Version difference data:

--

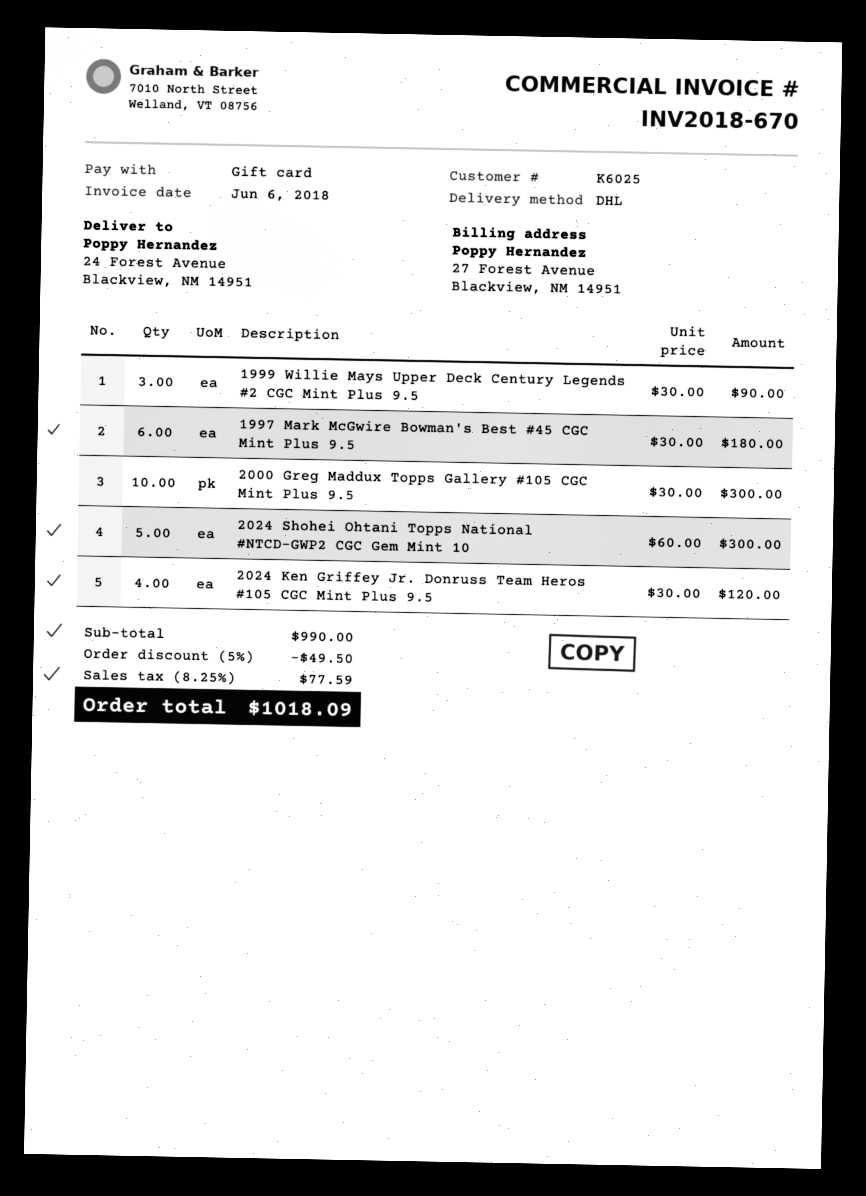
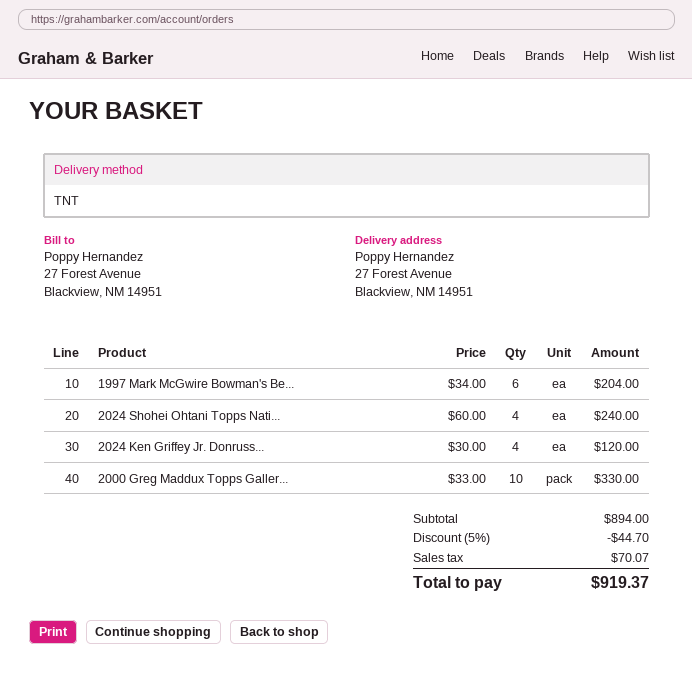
shipping method: DHL -> TNT
ship to: 24 Forest Avenue, Blackview, NM 14951 -> 27 Forest Avenue, Blackview, NM 14951
1999 Willie Mays Upper Deck Century Legends #2 CGC Mint Plus 9.5: 3 x 30.00 = 90.00 -> none
1997 Mark McGwire Bowman's Best #45 CGC Mint Plus 9.5: 6 x 30.00 = 180.00 -> 6 x 34.00 = 204.00
2000 Greg Maddux Topps Gallery #105 CGC Mint Plus 9.5: 10 x 30.00 = 300.00 -> 10 x 33.00 = 330.00
2024 Shohei Ohtani Topps National #NTCD-GWP2 CGC Gem Mint 10: 5 x 60.00 = 300.00 -> 4 x 60.00 = 240.00
subtotal: 990.00 -> 894.00
discount: 5% = 49.50 -> 5% = 44.70
tax: 77.59 -> 70.07
total: 1018.09 -> 919.37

--

WORK ORDER: Please print each entry exactly as it stands, without the pictures.

ANSWER BOX:
shipping method: DHL -> TNT
ship to: 24 Forest Avenue, Blackview, NM 14951 -> 27 Forest Avenue, Blackview, NM 14951
1999 Willie Mays Upper Deck Century Legends #2 CGC Mint Plus 9.5: 3 x 30.00 = 90.00 -> none
1997 Mark McGwire Bowman's Best #45 CGC Mint Plus 9.5: 6 x 30.00 = 180.00 -> 6 x 34.00 = 204.00
2000 Greg Maddux Topps Gallery #105 CGC Mint Plus 9.5: 10 x 30.00 = 300.00 -> 10 x 33.00 = 330.00
2024 Shohei Ohtani Topps National #NTCD-GWP2 CGC Gem Mint 10: 5 x 60.00 = 300.00 -> 4 x 60.00 = 240.00
subtotal: 990.00 -> 894.00
discount: 5% = 49.50 -> 5% = 44.70
tax: 77.59 -> 70.07
total: 1018.09 -> 919.37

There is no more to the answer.